Actually, we were masking our dessert options. The mere mention of the word “ice cream” sends my two sons into a frenzy. Their tiny ears perk up like a hungry dog that’s just heard someone rustling in his bag of Eukanuba.

Had I actually said, “Do you want some ice cream,” my 2 ½-year-old son, Bubba, and his 16-month-old brother, Peter, would have immediately ceased eating their hot dogs. Then, they’d have insisted on moving directly to dessert. Any delay would result in tears and pouty lower lips.

I’m not alone in employing this not-so-secret code. Plenty of parents are forced to spell out words or use other creative methods when talking to fellow adults without keying in the kids.

During a recent play date, one parent asked me if I wanted to take the kids to the P-A-R-K. It was a wise move. We decided not to go. Had the kids been included in the conversation, we would have likely been nagged into submission, despite the cold, windy conditions.

I wondered how long I could use this common code before the kids figured it out. Bubba is years away from his first spelling test, but perhaps hearing things like C-A-K-E and C-O-O-K-I-E-S would make him a child prodigy.

I called Catherine Balthazar at Governors State University to find out more. Balthazar teaches courses on communication disorders at the small school in suburban Chicago.

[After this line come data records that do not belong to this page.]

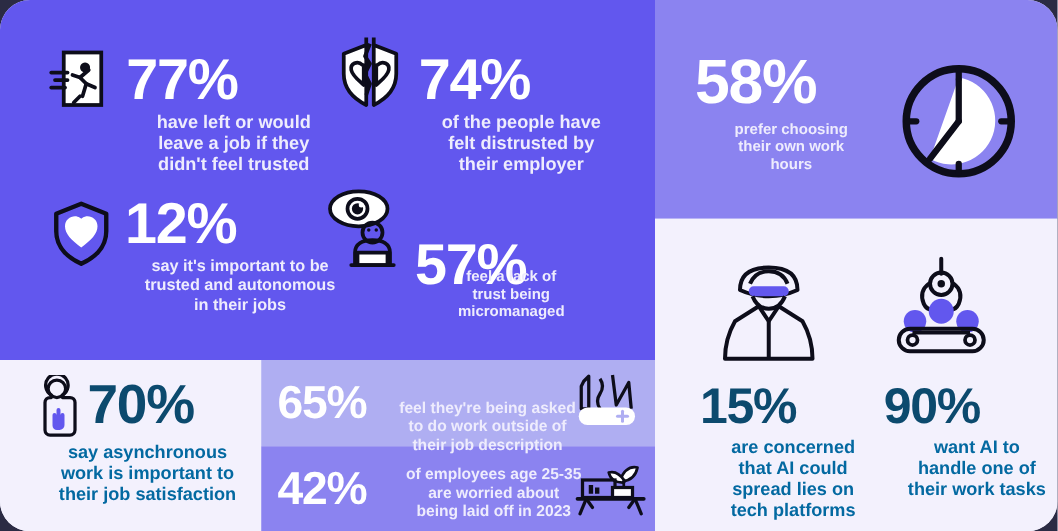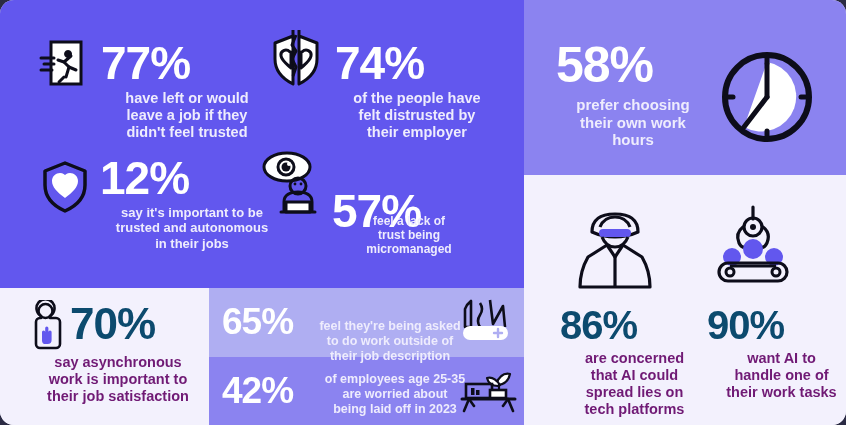"77%" .board { border-radius: 14px -> 24px }
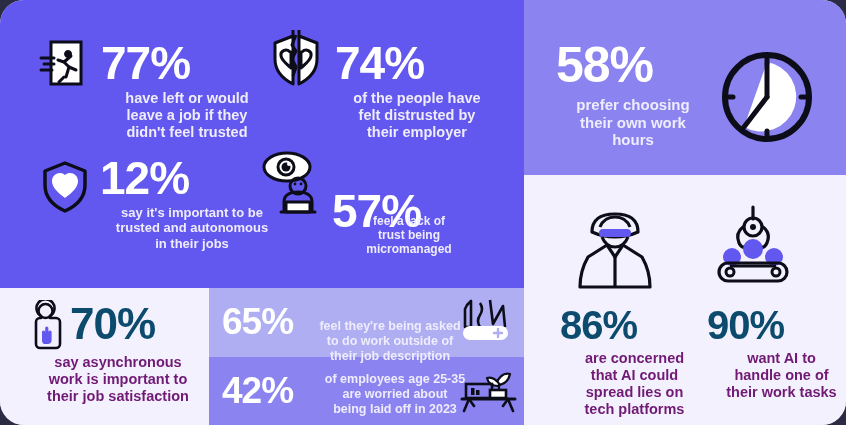"prefer choosing" #stat-58 .desc { font-size: 15px -> 12px }
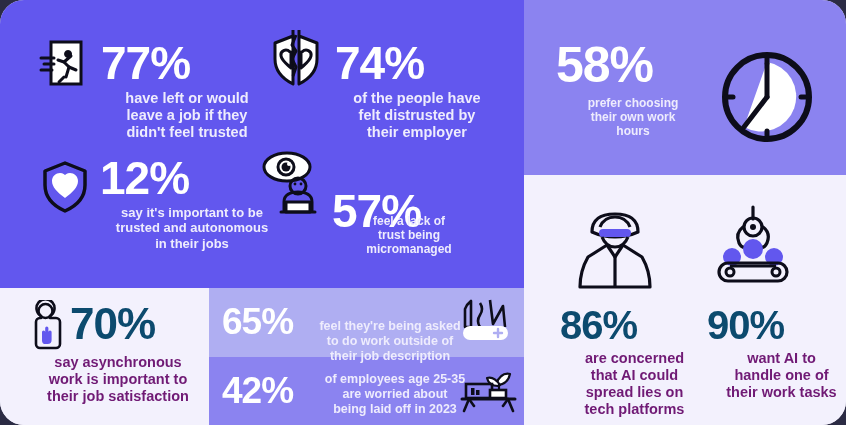"86%" span.pct { text: 86% -> 15% }
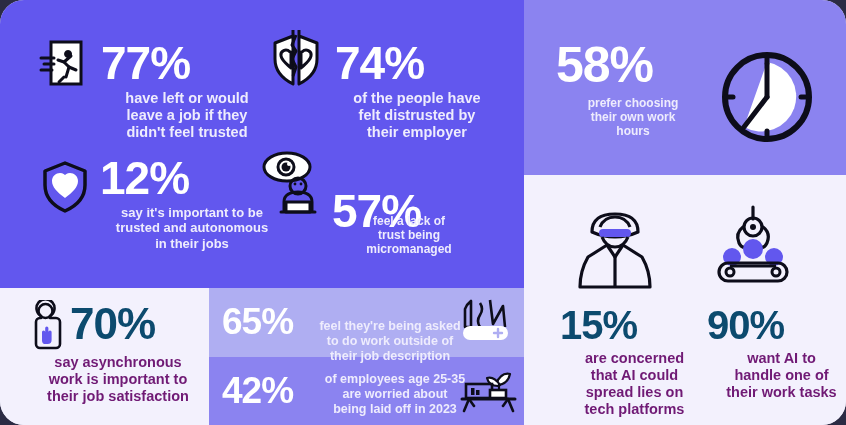"say asynchronous" .on-light .desc { color: #701a75 -> #0369a1 }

She’s also a mom with first-hand knowledge of the language parents use around children.

“Kids catch on pretty quickly. They will begin to pay close attention whenever you begin to spell things,” she warned.

Balthazar’s parents used another method to create some linguistic privacy. They’d use big words. Instead of saying “ice cream,” her parents throw off the children by saying, “frozen dairy product.” To this day, Balthazar credits the approach with improving her vocabulary.

I’ve used a similar method when talking about various places. While riding in the minivan, I wouldn’t dare ask The Wife if she wanted to go to “Papa’s house” or “McDonalds.” Just hearing those words is bound to get my boys bouncing in their car seats.

Instead, it’s better to say, “Do you want to eat at that place on corner of 119th Street and Western Avenue?” Maybe this approach will help my sons will grow up to be good at giving driving directions.

Another part of the parent code is masking things kids might consider unpleasant. For example, I often serve “raisin doughnuts” for breakfast. Actually, I’m serving cinnamon-raisin bagels, but Bubba and Peter are much more inclined to scarf-up the meal when I tweak the name.

In high school, I remember eating cheese-and-sausage pizza at a friend’s house. But, they offered the picky-eating toddler at the table “chicken pizza.”

“Is this really chicken pizza?” I asked and was immediately shot the evil eye.

I would never make that mistake now. The parent code is easy to pick up. Though it does have its limitations. What if I want to watch “TV” and eat “M&M’s?”

Good luck spelling your way out of that one.

Image credit: B S K, SXC

2 thoughts on “[LUDWIG@HOME] I-C-E C-R-E-A-M

  1. We did the spelling bee approach early on. But our kids quickly caught on to commonly used spellings. Then we went to using big words – but the older kids figured those out, and they told the younger ones. Now we just say what we need to… though it helps that the kids are old enough to be less likely to use our words against us. Less likely, but not entirely beyond the concept.

  2. One of the cutest moments my daughter has had was trying to play the spelling game with us. When she was 2 or 3 she figured out when we spelled something and then did it that was a generally positive thing for her. So she started asking if we wanted to…. and then would randomly string letters together that spelled nothing.